[Opening SUPPLIED MATERIAL section]
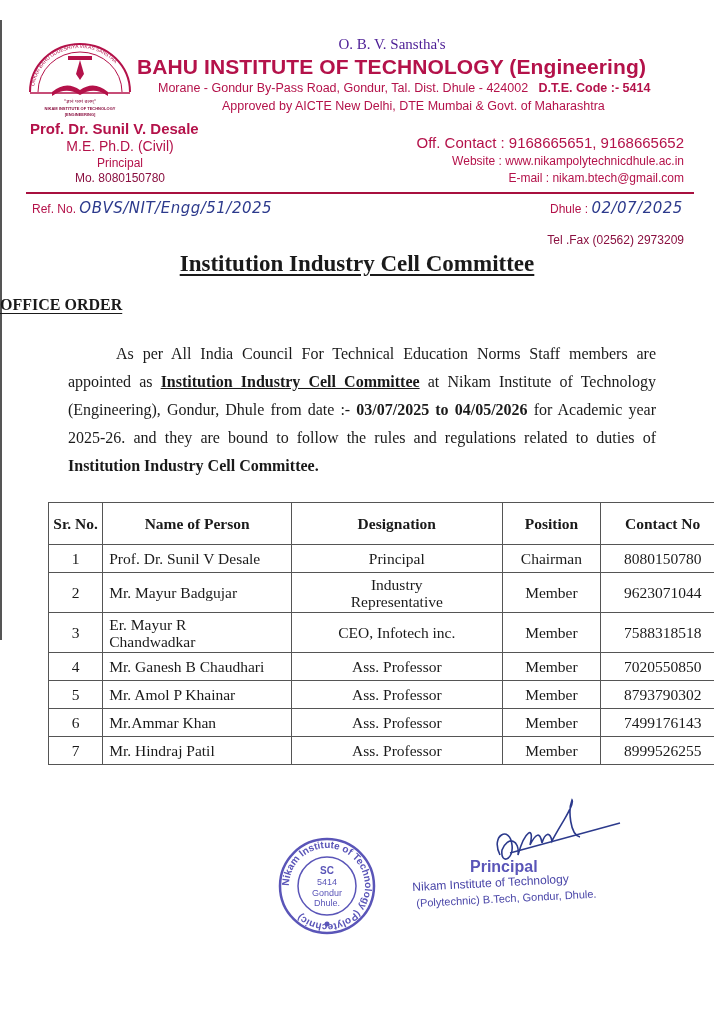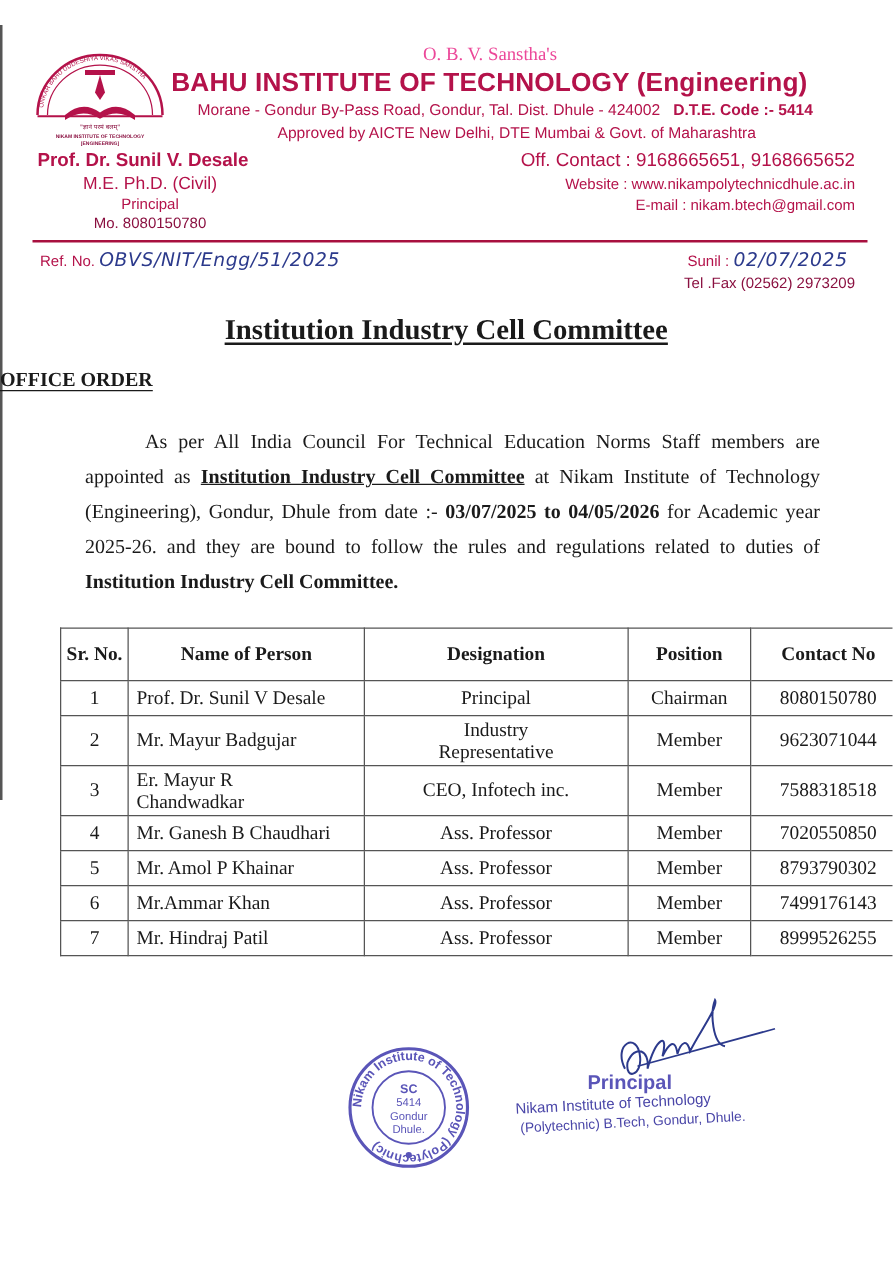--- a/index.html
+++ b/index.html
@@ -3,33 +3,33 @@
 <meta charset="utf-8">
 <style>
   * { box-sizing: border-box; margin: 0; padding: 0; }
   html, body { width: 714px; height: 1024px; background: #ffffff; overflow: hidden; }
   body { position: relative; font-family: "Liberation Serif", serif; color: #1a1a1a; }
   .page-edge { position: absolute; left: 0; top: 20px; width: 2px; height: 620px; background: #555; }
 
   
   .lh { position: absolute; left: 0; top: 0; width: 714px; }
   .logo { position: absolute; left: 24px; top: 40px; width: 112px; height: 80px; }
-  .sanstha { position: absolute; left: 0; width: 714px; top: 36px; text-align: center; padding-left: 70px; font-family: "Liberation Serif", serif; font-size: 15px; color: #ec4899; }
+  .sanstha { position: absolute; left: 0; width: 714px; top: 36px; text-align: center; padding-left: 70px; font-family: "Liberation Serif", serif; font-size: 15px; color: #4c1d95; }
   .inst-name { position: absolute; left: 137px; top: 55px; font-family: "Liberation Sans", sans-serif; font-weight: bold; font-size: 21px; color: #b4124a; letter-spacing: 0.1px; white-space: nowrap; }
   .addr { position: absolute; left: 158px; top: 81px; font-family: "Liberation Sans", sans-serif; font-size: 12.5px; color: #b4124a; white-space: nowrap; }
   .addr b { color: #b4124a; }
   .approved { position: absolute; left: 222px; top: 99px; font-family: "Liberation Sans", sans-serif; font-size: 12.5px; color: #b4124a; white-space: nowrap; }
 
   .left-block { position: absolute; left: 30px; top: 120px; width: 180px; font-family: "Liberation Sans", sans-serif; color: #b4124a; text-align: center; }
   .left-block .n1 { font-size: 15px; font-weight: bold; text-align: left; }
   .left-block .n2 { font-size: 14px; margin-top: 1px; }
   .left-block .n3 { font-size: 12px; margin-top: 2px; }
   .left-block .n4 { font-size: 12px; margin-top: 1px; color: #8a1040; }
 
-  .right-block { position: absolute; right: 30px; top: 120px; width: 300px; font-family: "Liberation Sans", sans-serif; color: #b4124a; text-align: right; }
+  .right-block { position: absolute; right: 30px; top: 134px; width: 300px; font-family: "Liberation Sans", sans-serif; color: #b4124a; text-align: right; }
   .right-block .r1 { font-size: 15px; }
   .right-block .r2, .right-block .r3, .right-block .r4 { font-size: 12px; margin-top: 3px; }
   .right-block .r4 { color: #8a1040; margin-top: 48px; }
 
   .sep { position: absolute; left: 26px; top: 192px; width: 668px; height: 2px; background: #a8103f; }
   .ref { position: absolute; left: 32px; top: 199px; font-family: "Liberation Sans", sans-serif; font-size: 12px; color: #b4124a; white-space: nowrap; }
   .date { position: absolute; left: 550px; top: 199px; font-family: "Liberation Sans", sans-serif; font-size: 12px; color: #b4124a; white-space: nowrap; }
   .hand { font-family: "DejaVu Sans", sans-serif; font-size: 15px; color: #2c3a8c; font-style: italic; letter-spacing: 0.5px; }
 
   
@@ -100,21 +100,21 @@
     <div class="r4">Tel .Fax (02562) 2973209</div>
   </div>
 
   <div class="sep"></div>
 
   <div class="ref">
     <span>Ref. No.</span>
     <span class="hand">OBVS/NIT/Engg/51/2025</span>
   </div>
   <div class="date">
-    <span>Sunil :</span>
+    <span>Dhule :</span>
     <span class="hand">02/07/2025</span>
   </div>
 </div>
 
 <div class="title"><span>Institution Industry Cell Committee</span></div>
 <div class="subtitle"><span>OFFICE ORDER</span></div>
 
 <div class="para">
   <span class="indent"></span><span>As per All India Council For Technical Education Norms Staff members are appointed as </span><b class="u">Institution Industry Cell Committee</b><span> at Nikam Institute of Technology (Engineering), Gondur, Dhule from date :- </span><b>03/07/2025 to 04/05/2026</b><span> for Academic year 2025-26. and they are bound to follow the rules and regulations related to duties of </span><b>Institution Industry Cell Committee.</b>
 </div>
[Closing SUPPLIED MATERIAL section]
— WORK TO BE COMPLETED —
Reproduce verbatim the lines of the material above, beginning with its first line and ending with the line that contains "left: 0; top: 0;"; skip pictures.

— YOUR SOLUTION —
--- a/index.html
+++ b/index.html
@@ -3,33 +3,33 @@
 <meta charset="utf-8">
 <style>
   * { box-sizing: border-box; margin: 0; padding: 0; }
   html, body { width: 714px; height: 1024px; background: #ffffff; overflow: hidden; }
   body { position: relative; font-family: "Liberation Serif", serif; color: #1a1a1a; }
   .page-edge { position: absolute; left: 0; top: 20px; width: 2px; height: 620px; background: #555; }
 
   
   .lh { position: absolute; left: 0; top: 0; width: 714px; }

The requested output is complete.